Kaléah, relations avec El Dadis
Il avait entamé son interrogatoire par brosser sa riche carrière faite de formations au Sénégal et au Gabon notamment, pour soigner son image ternie. Puis, Blaise Goumou a dénoncé les « contrevérités » de Toumba Diakité qui l’avait présenté comme un des maillons forts du pouvoir Chaud-NDD et instructeur principal des recrues de Kaléah soupçonnées d’avoir participé au massacre de 2009. « J’ai été à Kaléah en 2008. J’y ai donné des cours d’août à décembre. Personne ne pourrait nous reprocher cela, puisque c’était sous Lansana Conté. L’année suivante, je n’étais plus là-bas. Je suis en mesure de produire les actes qui l’attestent », proteste l’accusé. Et de renchérir : « Toumba lui-même a dit qu’il ne me connaissait pas, parce que je n’ai posé aucun acte de nature à attirer l’attention sur moi. (…) C’est à la Maison centrale que le président Dadis m’a découvert. Apprenant que j’ai fait mon cours d’état-major au Gabon, il s’est levé, ma serré la main, m’a demandé : où vous étiez pendant le CNDD ? Je ne vous ai pas découvert à temps ! C’est ici également que le colonel Pivi a fait ma connaissance. »

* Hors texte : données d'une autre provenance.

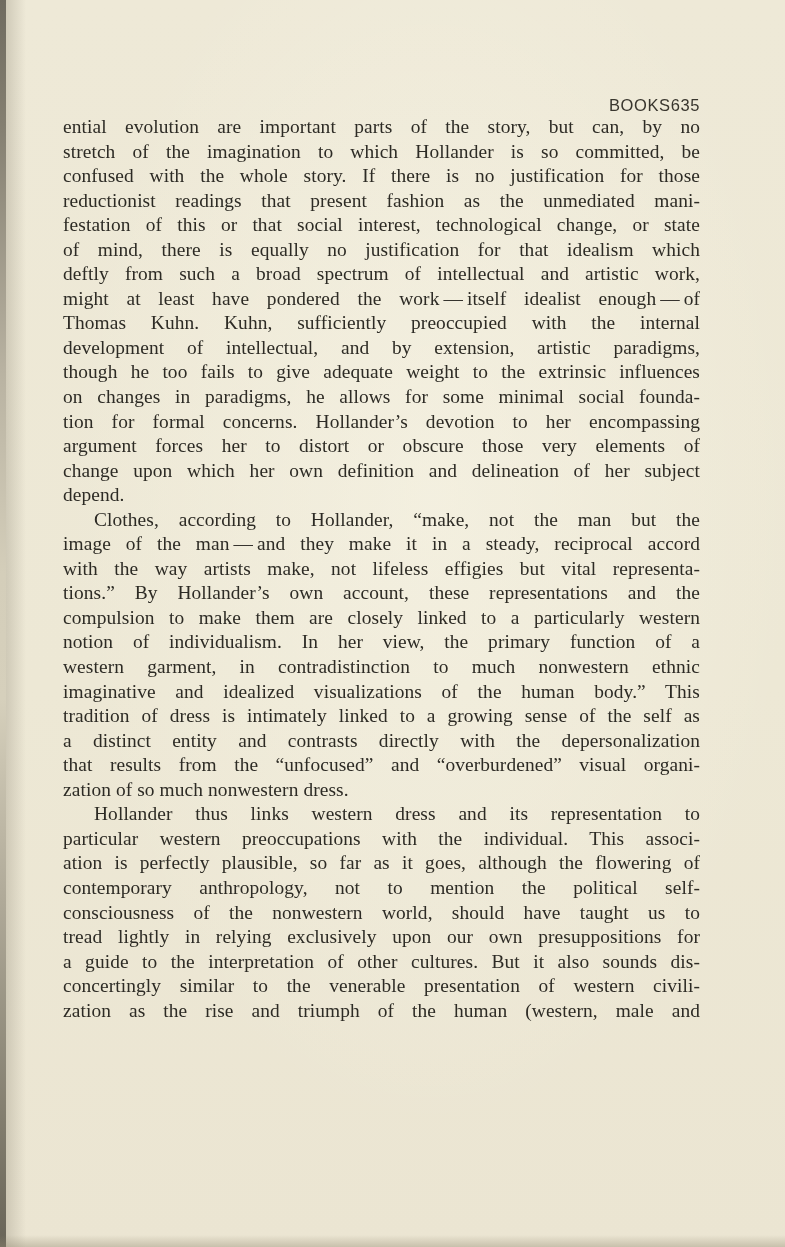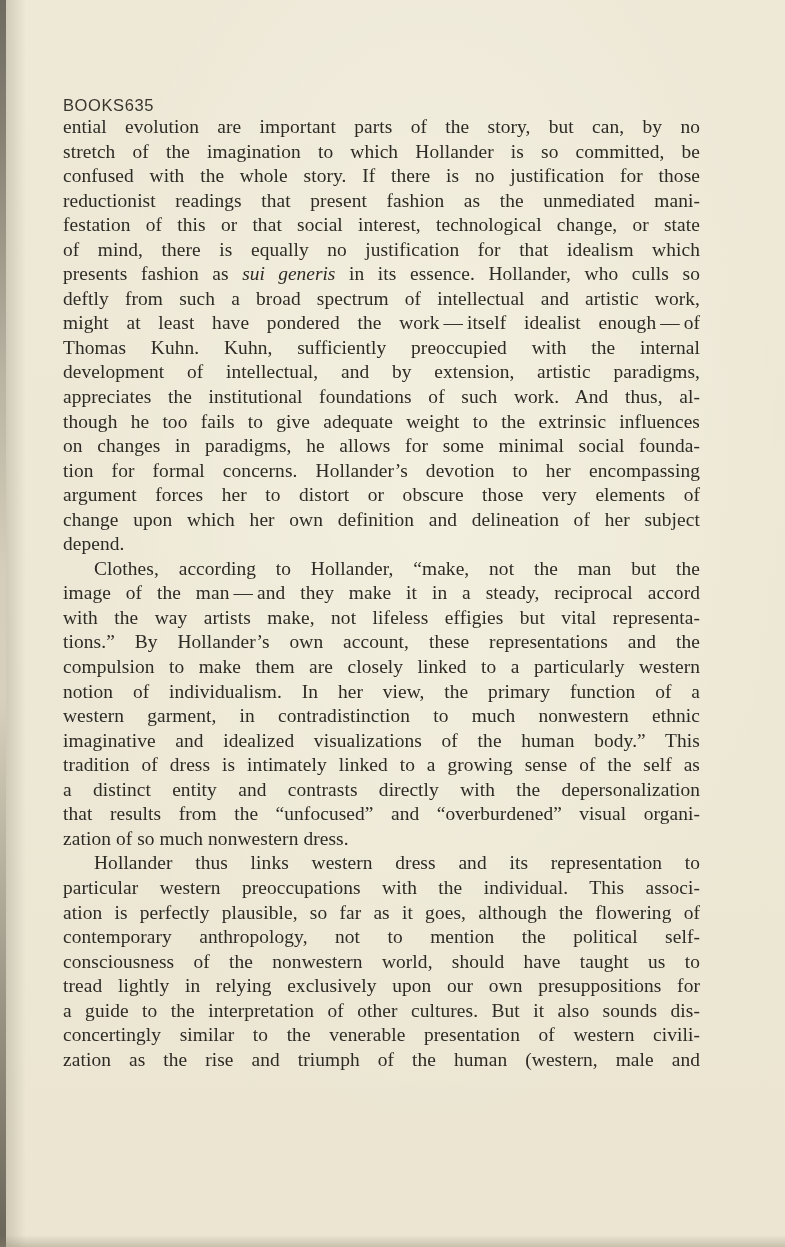"BOOKS" .running-head { justify-content: flex-start -> flex-end }
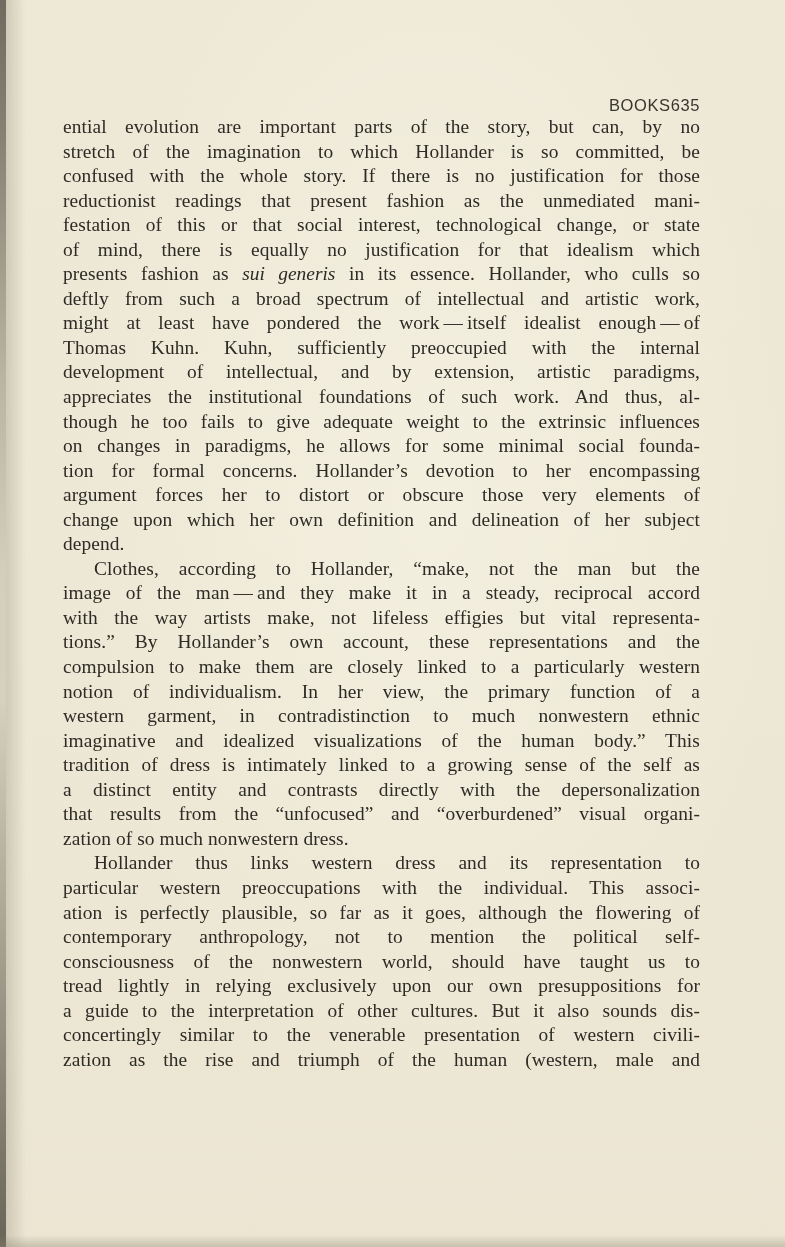"presents fashion as sui generis" div.line { html: <div>presents fashion as <i>sui generis</i> in its essence. Hollander, who culls so</div> -> none }
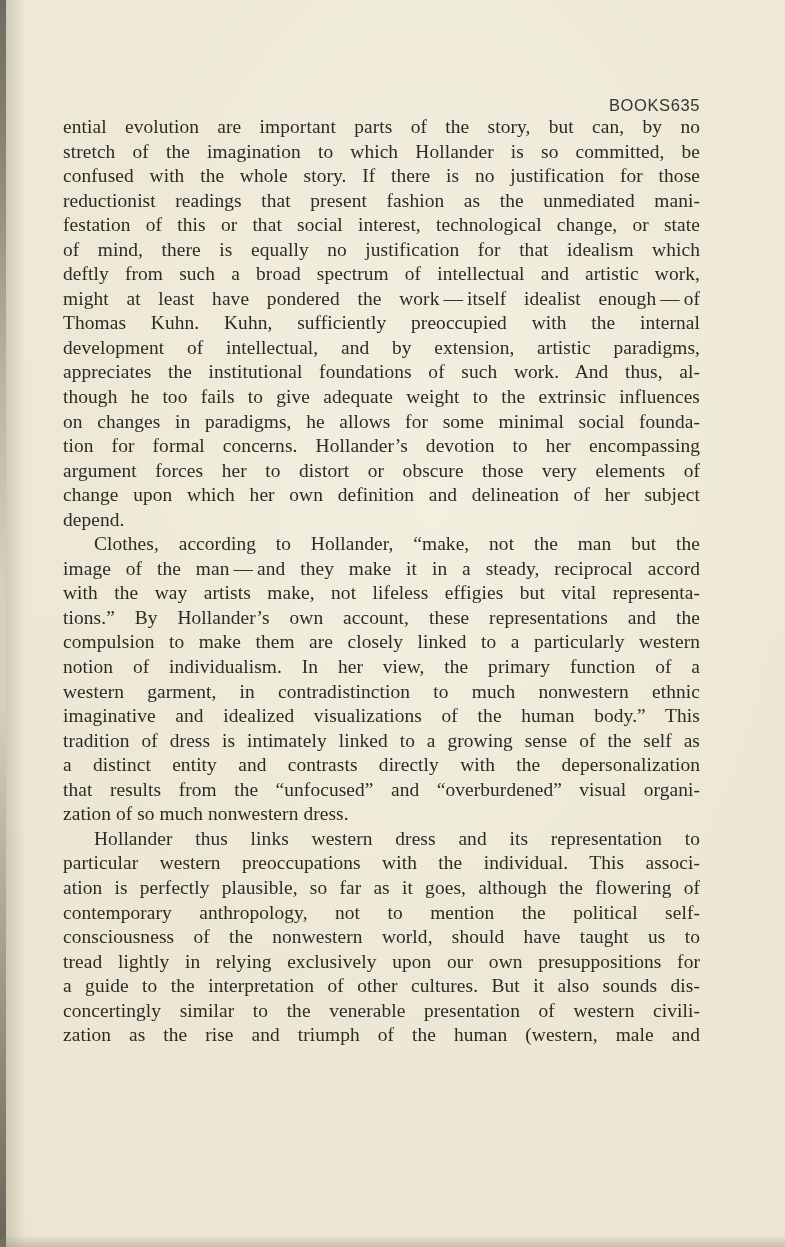"appreciates the institutional" div.line { html: <div>appreciates the institutional foundations of such work. And thus, al-</div> -> none }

A l’inverse, charge Blaise Goumou, Toumba Diakité était « la mémoire, les oreilles, les yeux du président » en sa qualité d’aide de camp, commandant de la garde présidentielle. Poste qu’« il ne méritait pas. C’était un simple sergent à la prise du pouvoir, on le bombarde lieutenant. » Assis dans le box des accusés, Toumba écoute religieusement Goumou, souriant et remuant la tête régulièrement.